Raid6 is a little bit nicer because we run the array with dual parity drives. This means that you can handle the loss of two drives in a raid array that is in Raid6 mode. You don’t really win much though if you’ve only got four drives in your raid. Four minus two is two so if you’ve got four two terabyte drives, you only end up with four terabytes of fairly reliable storage in Raid6. Raid6 however does start to make sense if you have six or eight drives. If you have eight drives in Raid6, you lose two drives for redundancy which means that if we have 16 terabytes of storage and we have eight drives, we subtract two drives for storage and we end up with 12 terabytes of usable storage which means that the storage ratio is more efficient the more drives you have in Raid6. However don’t think you’re going to go out and build a Raid6 array with 27 drives. Unfortunately, the more drives you put in a raid array, the increased chance of failure that one of the drives is going down for the count and isn’t coming back up again. In fact, I could probably do an entire boo on the failures and shortcomings of raid.

But that will give you some idea as to how safe your data may or may not be. For the technically apt, you could potentially store your data on cloud services such as Google Drive or Amazon S3. You will however have to be fairly competent with command line tools and web API’s unless you’re going to use something like Amazon Back-up for S3 or Amazon S3 Explorer which are two of the almost accessible apps for Windows. There are of course command line tools for the Linux and Mac users such as S3Cmd that will put and retrieve objects from buckets on Amazon S3 including multi-part uploads etc. Amazon S3 however does cost and you’ll have to look at their pricing page. Essentially three cents a gig a month to store last time I looked in the US West 1 region and nine cents per gig to actually retrieve the stuff from Amazon S3. You can store the data for 0.01 cents a gig if you push the data off into glacier which is to say that when you push data off into glacier, the storage costs reduce amazingly however the restore time jumps to three to five hours if you restore an Amazon Glacier batch. Also if you store more than I believe 25% of your data, there are extra restoration fees for Glacier. Somebody’s probably running around in a data centre somewhere jamming tapes into tape drives. I have no idea whether this is actually true and if anybody has any information about how Glacier actually works, I’d be happy to hear from you.

Google is playing with a new set of technologies which is currently in beta called Google Nearline Storage. The ability to back up piles and piles of data to Google services with the correct web API’s with a three to five second restore time. I don’t know whether that classes as warm storage but if the technology matures and becomes reliable, it could be quite useful for people running a blindy radio station. Back up a couple of terabytes of music that you’ve got for your radio station on the Google Nearline Storage and have a jukebox application that allows you to pull back a song in three to five seconds from warm storage whilst the other song is queued and playing or you’re banging on about what time it is and how many friends are tuned in.

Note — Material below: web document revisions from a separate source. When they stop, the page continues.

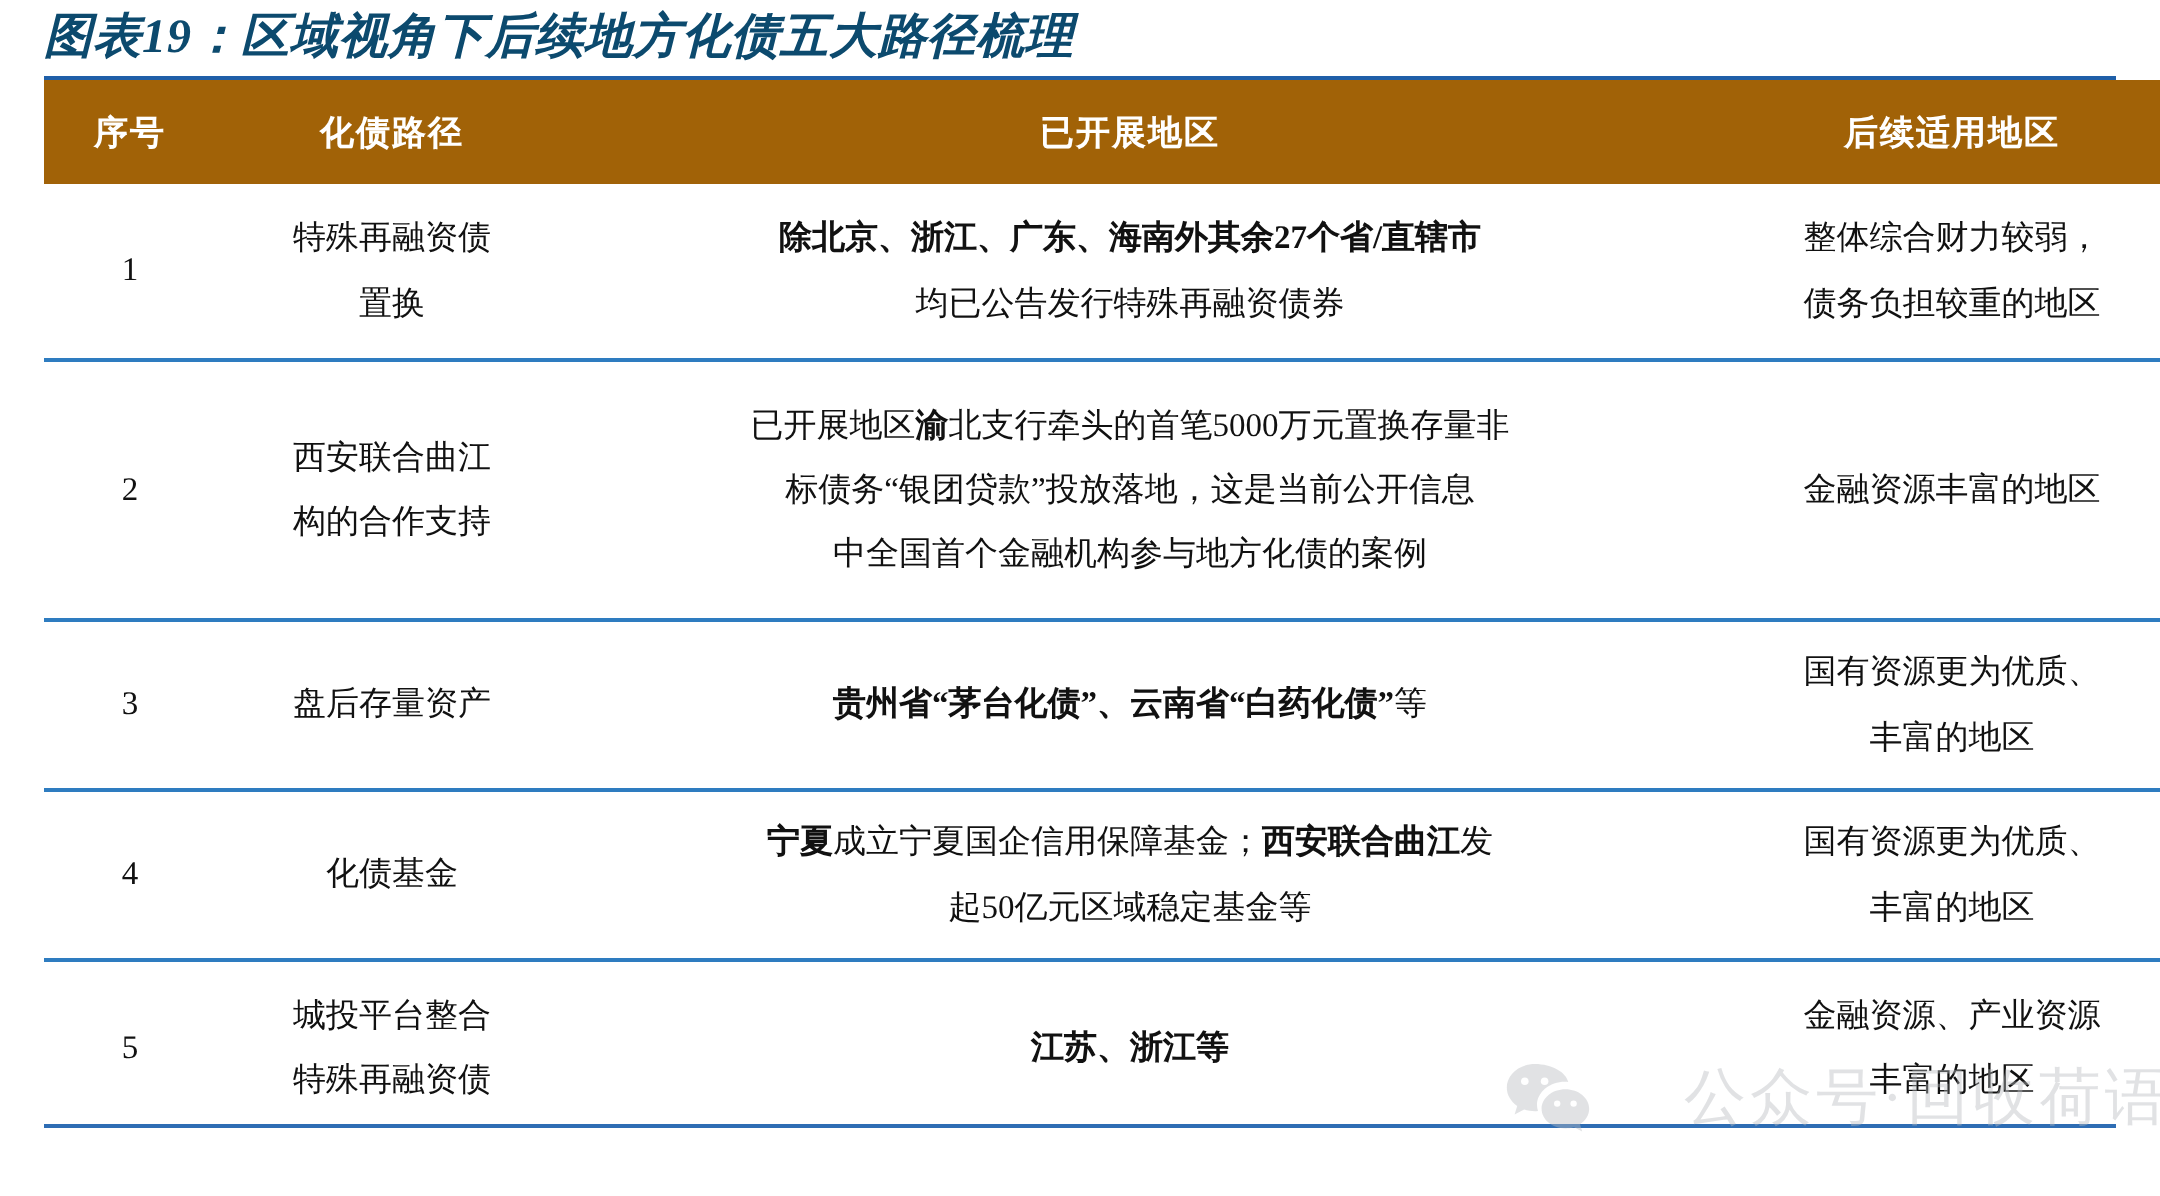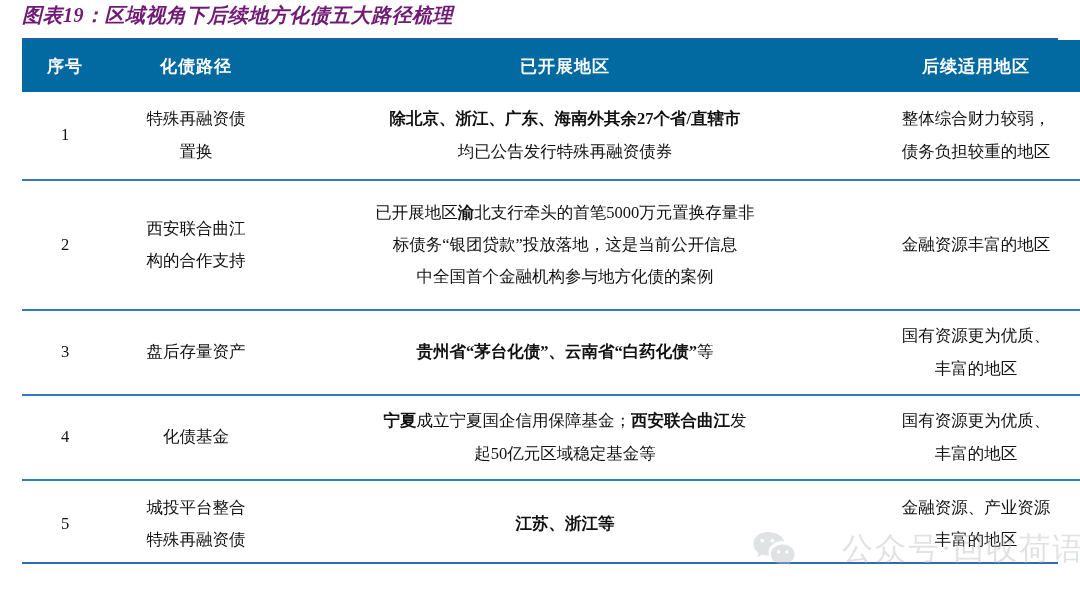--- a/index.html
+++ b/index.html
@@ -20,24 +20,24 @@
     width: 1080px;
     height: 598px;
     box-sizing: border-box;
   }
 
   
   .fig-title {
     position: absolute;
     left: 22px;
     top: 2px;
-    font-size: 20px;
+    font-size: 24px;
     font-weight: bold;
     font-style: italic;
-    color: #701a75;
+    color: #0c4a6e;
     letter-spacing: 0.5px;
     white-space: nowrap;
   }
 
   
   .table-wrap {
     position: absolute;
     left: 22px;
     top: 38px;
     width: 1036px;
@@ -53,21 +53,21 @@
     width: 1036px;
     table-layout: fixed;
   }
   table.tbl th, table.tbl td {
     padding: 0;
     vertical-align: middle;
     text-align: center;
   }
 
   thead tr.head-row th {
-    background: #0369a1;
+    background: #a16207;
     color: #ffffff;
     font-weight: bold;
     font-size: 17px;
     height: 40px;
     letter-spacing: 1px;
     font-family: "Liberation Serif", "DejaVu Serif", serif;
   }
 
   tbody tr.body-row td {
     border-bottom: 2px solid #2E7CC0;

Look guys, if you have any questions about big data and big data home storage, I’d be happy to hear from you and I’d be happy to answer them. I don’t know whether this talk has been useful to anyone or instructive. If there are any things people want me to talk about specifically, I’d be more than happy to put some posts out there to inform you guys about how to handle big data storage and stuff like that. If you’ve listened this long, thank you very much for listening and feel free to leave comments on my blog Goodnight everyone.

2 Replies to “Backing up big data on a budget”

  1. 1 idea that I’ve found handy…
    Create C:\Data
    Put all data in there.
    Backup C:\Data
    All O/S, application software can (typically) be reinstalled WHEN a HDD goes sideways.